»Sie warten am Tri-Di.«
»Die halten eine Transmissionsfrequenz über zweitausend Lichtjahre offen?« Leoh machte ein beeindrucktes Gesicht.
»Sie sind der Erfinder der Duellmaschine und der Chef von Psychonics Incorporated. Sie sind der einzige Mensch, der ihnen sagen kann, was schiefgegangen ist.«
»Tja, dann will ich sie nicht länger warten lassen.«
»Sie können das Gespräch hier führen«, sagte der Rektor und machte Anstalten, sich zu erheben.
»Nein, nein, bleiben Sie nur«, wehrte Leoh ab. »Und Sie auch«, fügte er, zu dem Hilfsdozenten gewandt, hinzu.
Der Rektor drückte eine Taste an seinem Schreibtisch-Kommunikator. Die gegenüberliegende Wand leuchtete einen Moment und schien sich dann aufzulösen. Sie blickten in ein anderes Arbeitszimmer, auf dem fernen Acquatania gelegen. Nervös aussehende Männer in Geschäftsanzügen und Uniformen drängten sich darin.

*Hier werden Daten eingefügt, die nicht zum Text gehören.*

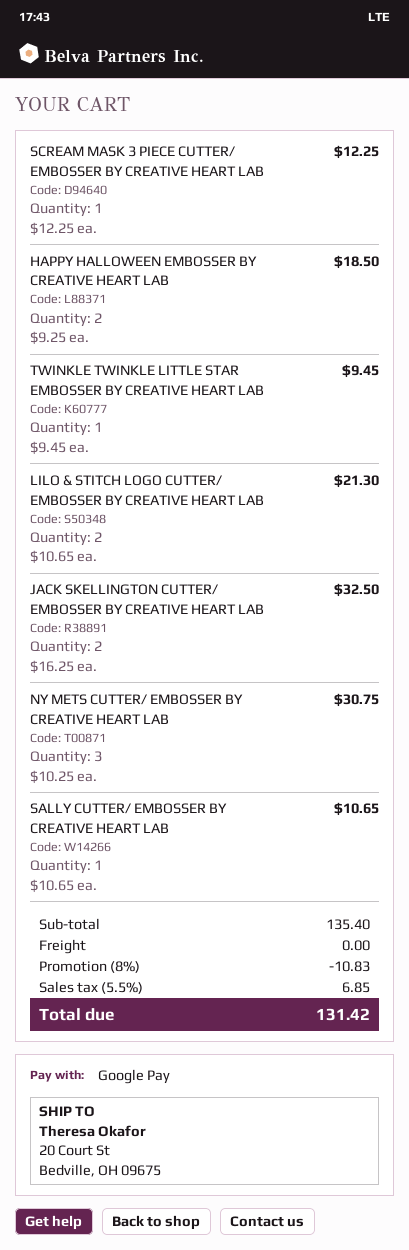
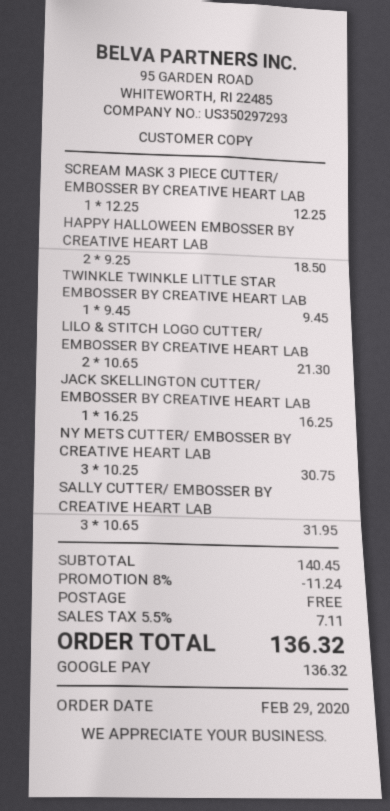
JACK SKELLINGTON CUTTER/ EMBOSSER BY CREATIVE HEART LAB: 2 x 16.25 = 32.50 -> 1 x 16.25 = 16.25
SALLY CUTTER/ EMBOSSER BY CREATIVE HEART LAB: 1 x 10.65 = 10.65 -> 3 x 10.65 = 31.95
subtotal: 135.40 -> 140.45
discount: 8% = 10.83 -> 8% = 11.24
tax: 5.5% = 6.85 -> 5.5% = 7.11
total: 131.42 -> 136.32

»Gentlemen«, sagte Dr. Leoh.
Mehrere Acquatainier versuchten ihm gleichzeitig zu antworten. Nach ein paar Sekunden wirren Durcheinanderredens blickten alle einen Mann in ihrer Mitte an — einen großen, intelligent und entschlossen wirkenden Zivilisten mit einem gepflegten schwarzen Vollbart.
»Ich bin Fernd Massan, der Vize-Premier von Acquatainia. Sie sind sich hoffentlich im klaren über die Krise, in die meine Regierung durch dieses Duell gestürzt wurde?«
Leoh blinzelte verwirrt. »Ich weiß nur, daß es offenbar Schwierigkeiten gegeben hat mit einer in Ihrem Cluster installierten Duellmaschine. Politische Krisen gehören nicht in mein Fach.«
»Aber Ihre Duellmaschine hat den Premierminister arbeitsunfähig gemacht«, rief einer der Generale erregt.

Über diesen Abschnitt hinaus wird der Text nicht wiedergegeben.